- Problem
Can you write out every line from the start of the records below through the line containing "column Normalized (countall3)", leaving out any pictures?

- Data
Segment Open

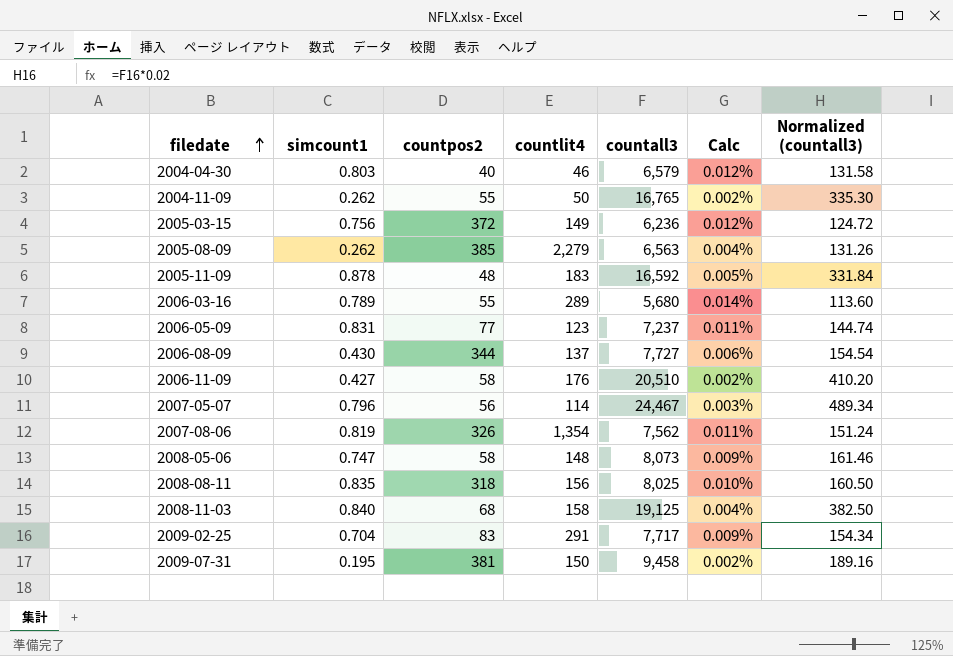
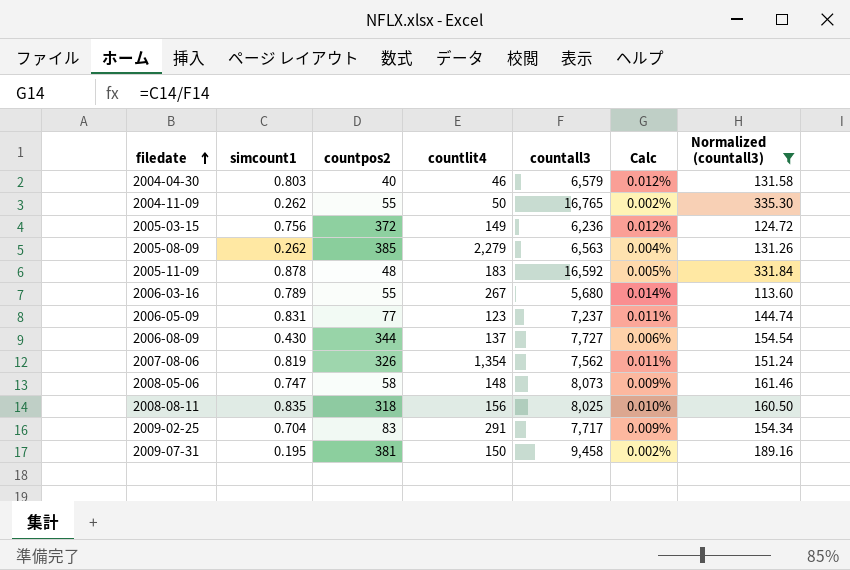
filter: none -> Normalized (countall3) <= 335.30
2006-03-16 | countlit4: 289 -> 267

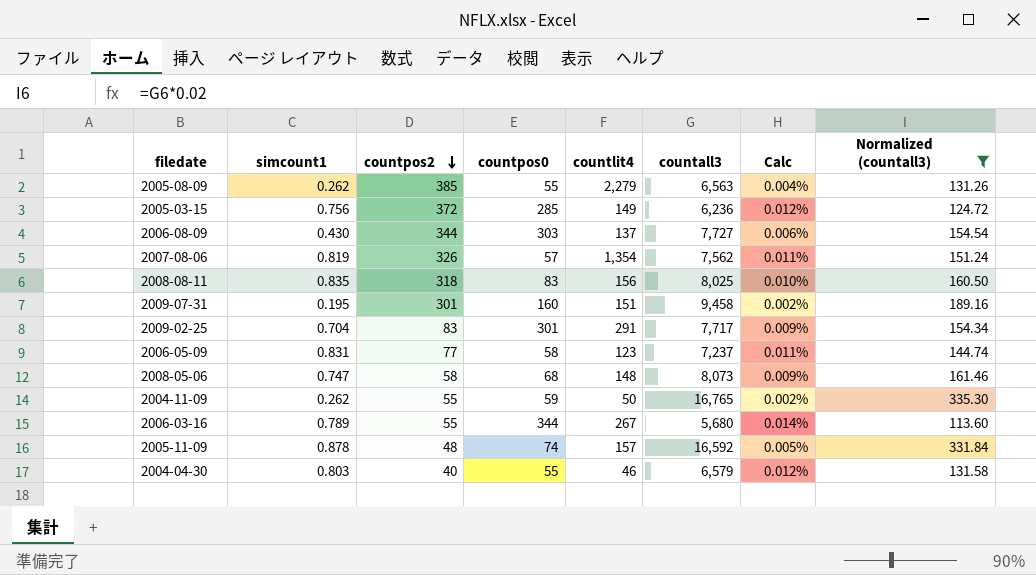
row order: filedate ascending -> countpos2 descending
column countpos0 | position: none -> 4
2009-07-31 | countpos2: 381 -> 301
2009-07-31 | countlit4: 150 -> 151
2005-11-09 | countlit4: 183 -> 157

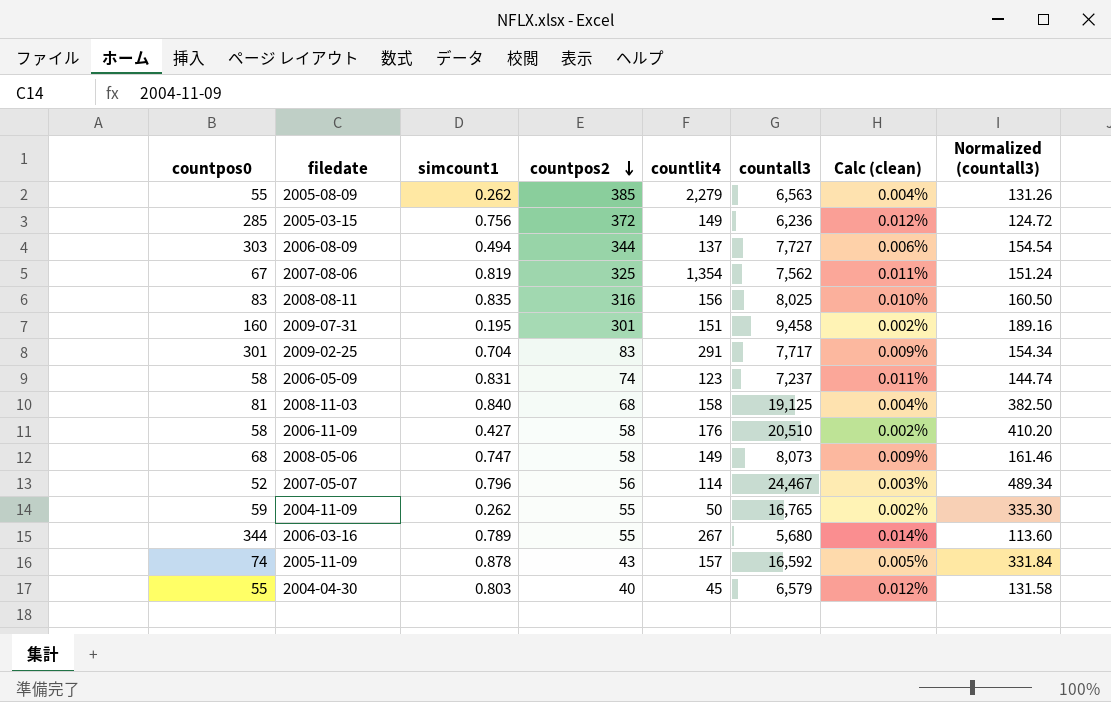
filter: Normalized (countall3) <= 335.30 -> none
column countpos0 | position: 4 -> 1
column name: Calc -> Calc (clean)
2006-08-09 | simcount1: 0.430 -> 0.494
2007-08-06 | countpos0: 57 -> 67
2007-08-06 | countpos2: 326 -> 325
2008-08-11 | countpos2: 318 -> 316
2006-05-09 | countpos2: 77 -> 74
2008-05-06 | countlit4: 148 -> 149
2005-11-09 | countpos2: 48 -> 43
2004-04-30 | countlit4: 46 -> 45

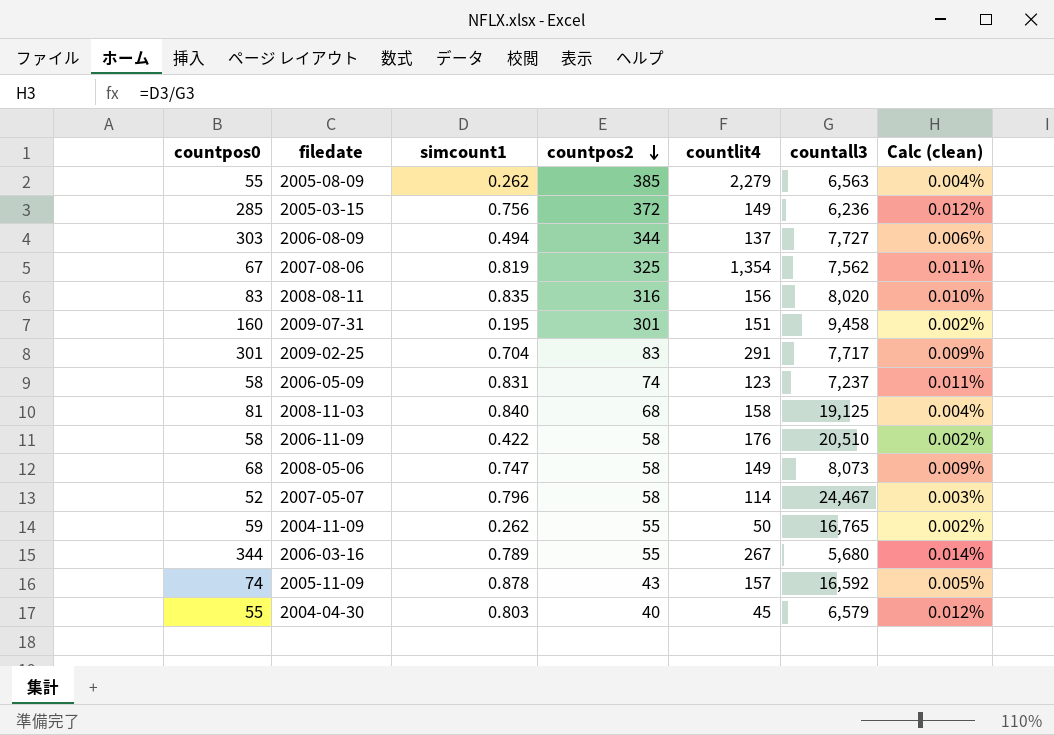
column Normalized (countall3) | formula: [countall3] * 0.02 -> none
2008-08-11 | countall3: 8,025 -> 8,020
2006-11-09 | simcount1: 0.427 -> 0.422
2007-05-07 | countpos2: 56 -> 58

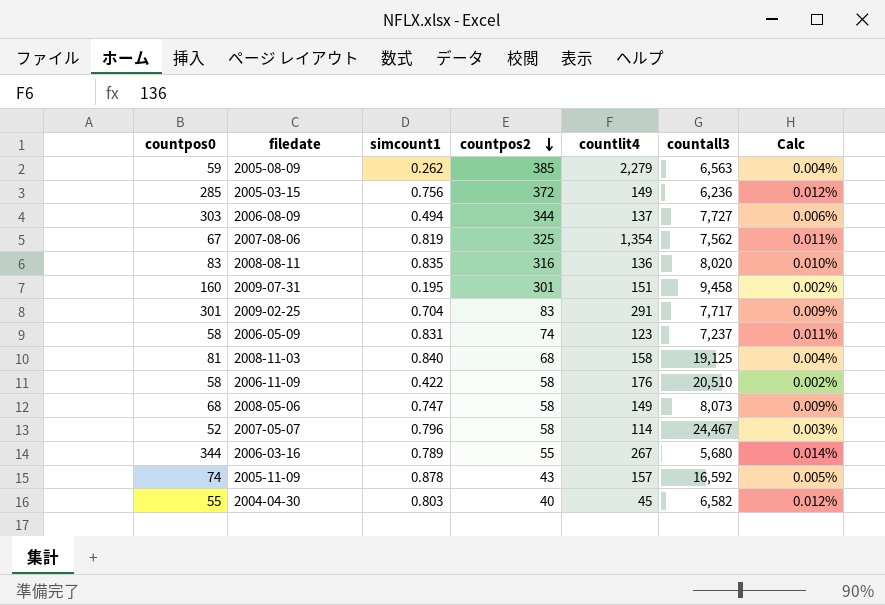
column name: Calc (clean) -> Calc
row 2004-11-09: 59 | 0.262 | 55 | 50 | 16,765 | 0.002% -> none
2005-08-09 | countpos0: 55 -> 59
2008-08-11 | countlit4: 156 -> 136
2004-04-30 | countall3: 6,579 -> 6,582

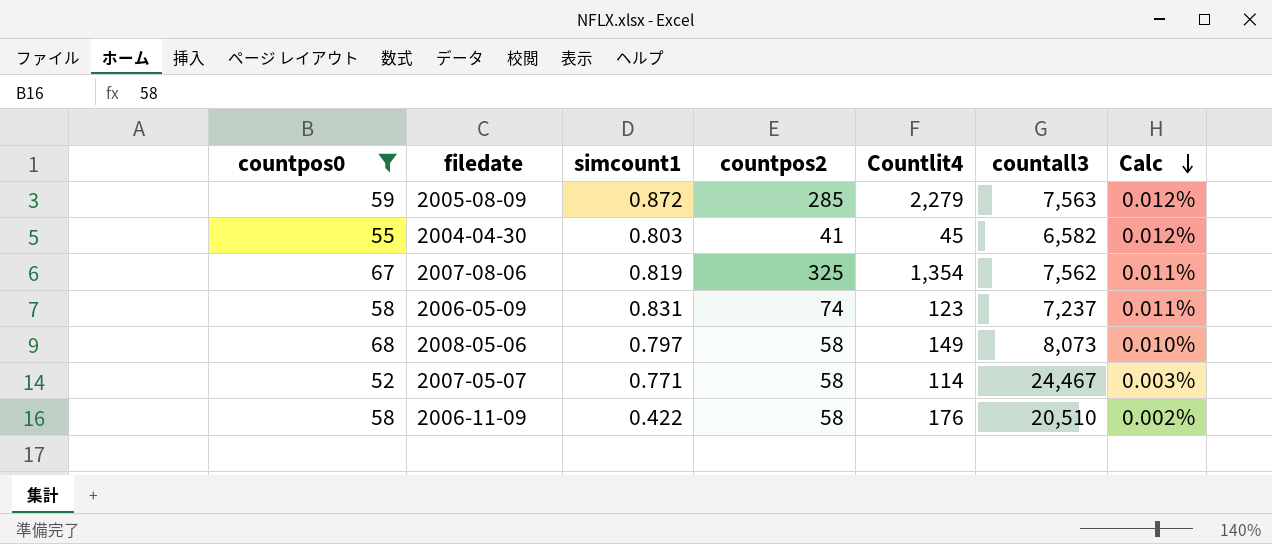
filter: none -> countpos0 <= 68
row order: countpos2 descending -> Calc descending
column name: countlit4 -> Countlit4
2005-08-09 | simcount1: 0.262 -> 0.872
2005-08-09 | countpos2: 385 -> 285
2005-08-09 | countall3: 6,563 -> 7,563
2005-08-09 | Calc: 0.004% -> 0.012%
2004-04-30 | countpos2: 40 -> 41
2008-05-06 | simcount1: 0.747 -> 0.797
2008-05-06 | Calc: 0.009% -> 0.010%
2007-05-07 | simcount1: 0.796 -> 0.771

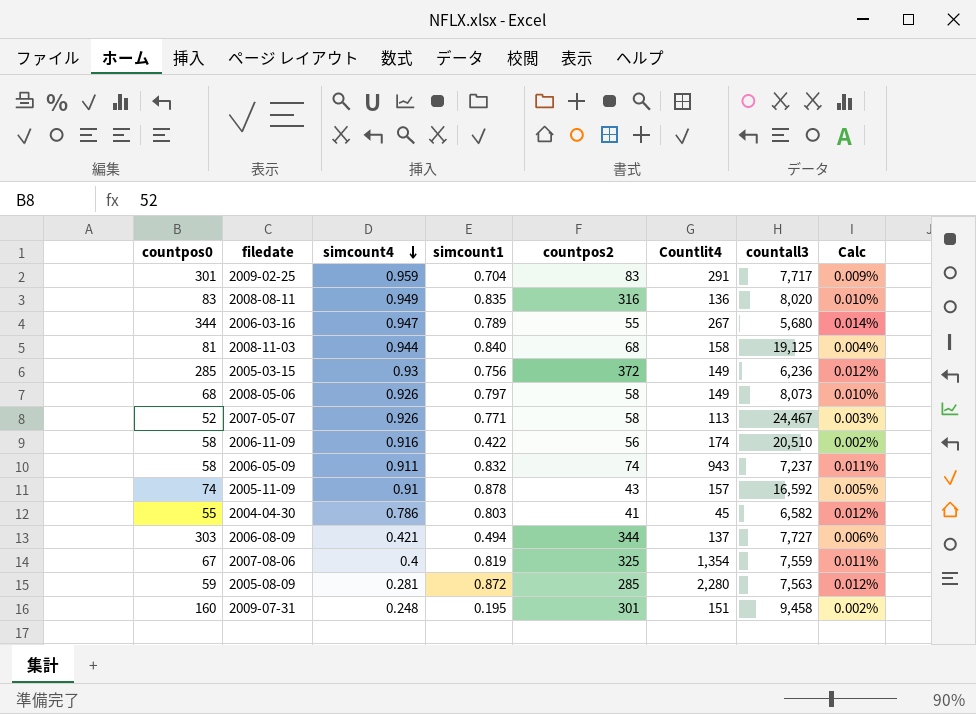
filter: countpos0 <= 68 -> none
row order: Calc descending -> simcount4 descending
column simcount4 | position: none -> 3
2007-05-07 | Countlit4: 114 -> 113
2006-11-09 | countpos2: 58 -> 56
2006-11-09 | Countlit4: 176 -> 174
2006-05-09 | simcount1: 0.831 -> 0.832
2006-05-09 | Countlit4: 123 -> 943
2007-08-06 | countall3: 7,562 -> 7,559
2005-08-09 | Countlit4: 2,279 -> 2,280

Segment Closed

- Answer
filter: none -> Normalized (countall3) <= 335.30
2006-03-16 | countlit4: 289 -> 267

row order: filedate ascending -> countpos2 descending
column countpos0 | position: none -> 4
2009-07-31 | countpos2: 381 -> 301
2009-07-31 | countlit4: 150 -> 151
2005-11-09 | countlit4: 183 -> 157

filter: Normalized (countall3) <= 335.30 -> none
column countpos0 | position: 4 -> 1
column name: Calc -> Calc (clean)
2006-08-09 | simcount1: 0.430 -> 0.494
2007-08-06 | countpos0: 57 -> 67
2007-08-06 | countpos2: 326 -> 325
2008-08-11 | countpos2: 318 -> 316
2006-05-09 | countpos2: 77 -> 74
2008-05-06 | countlit4: 148 -> 149
2005-11-09 | countpos2: 48 -> 43
2004-04-30 | countlit4: 46 -> 45

column Normalized (countall3) | formula: [countall3] * 0.02 -> none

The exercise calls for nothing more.